August 29, 2024

The Naive Roofline Model in Performance Modeling

The Naive Roofline Model is a way to determine a theoretical upper bound on the performance of an algorithm based on the hardware it’s running on. In this case, “performance” means throughput in terms of operations per second (like FLOPs/second) and “hardware” means an execution unit coupled with a data source (like CPU and main/system memory)

This is called a naive model because it relies on surprisingly few details about the hardware, which are:

$P_{peak}$: Theoretical peak performance of the execution unit (like a processor) in operations per second. Usually the operations are FLOPs, so the units are FLOPs/second. ¹
$b_s$: Theoretical peak bandwidth between the data source and the execution unit (in bytes/second).
- This is the sustainable maximum bandwidth of the slowest data path used (e.g. usually from main memory to CPU, or memory bandwidth)

This simplified view of the hardware can be represented like so:

In other words, in order for an execution unit to do work on data, that data must be transported over a data path with a maximum bandwidth of $b_s$ to the execution unit, which can then perform work on that data at a maximum rate of $P_{peak}$ operations per second.

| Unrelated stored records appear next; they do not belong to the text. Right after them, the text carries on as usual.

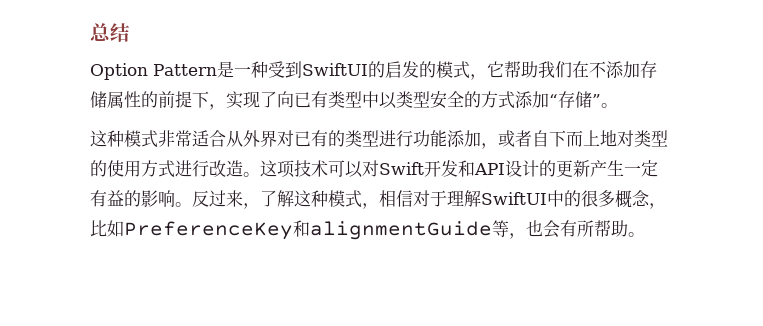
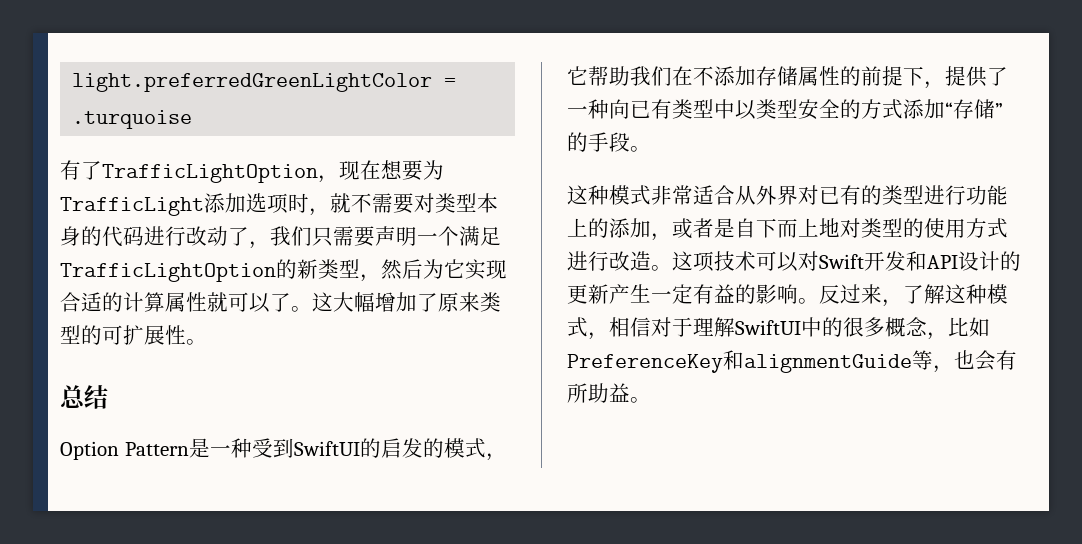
(90, 32) none -> [72,73,457,92] [72,110,193,129] [60,160,444,183] [60,193,498,216] [60,226,501,249] [60,259,507,282] [60,292,501,313] [60,325,207,345] light.preferredGreenLightColor = .turquoise // 有了TrafficLightOption，现在想要为TrafficLight添加选项时，就不需要对类型本身的代码进行改动了，我们只需要声明一个满足TrafficLightOption的新类型，然后为它实现合适的计算属性就可以了。这大幅增加了原来类型的可扩展性。 //
[226,91,277,109] 实现了 -> [945,66,1008,87] [567,99,609,119] 提供了一种
(601, 100) none -> [567,132,630,152] 的手段
(447, 138) none -> [567,218,609,238] 上的
(532, 138) none -> [714,218,735,238] 是
[594,220,628,237] 帮助 -> [588,383,630,403] 助益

We also need to know a few details about the algorithm’s implementation, namely its arithmetic intensity: (Also known as computational intensity). This is defined as the ratio between operations performed per byte read of data:

$$ I = {W\over{D}} $$ Where:

$W$ is the number of operations (e.g. FLOPs) done, i.e. the work or compute done
$D$ is the number of bytes transferred (read and written) from the data source to the execution unit in order to do the work.
$I$ is the arithmetic intensity, or the amount of FLOPs done per byte transferred

The arithmetic intensity measures how much compute you do per byte accessed:

A “high intensity” algorithm does a lot of FLOPs per byte accessed
A “low intensity” algorithm doesn’t do many FLOPs per byte accessed

Here’s a simple example illustrating how you’d calculate the arithmetic intensity of a simple loop used to compute the dot product between two vectors:

float dot_product(float *a, float *b, int n) {
  float result = 0.0;
  for (int i = 0; i < n; i++) {
    result += a[i] * b[i];
  }
  return result;
}

Assumptions:

The array size n, loop counter i and result will get stored in registers or L1d cache, making their access times negligible.
n is sufficiently large such that the elements of a and b cannot all be cached and thus iterating over the loop results in all elements of a and b being loaded from main memory or our slowest data source.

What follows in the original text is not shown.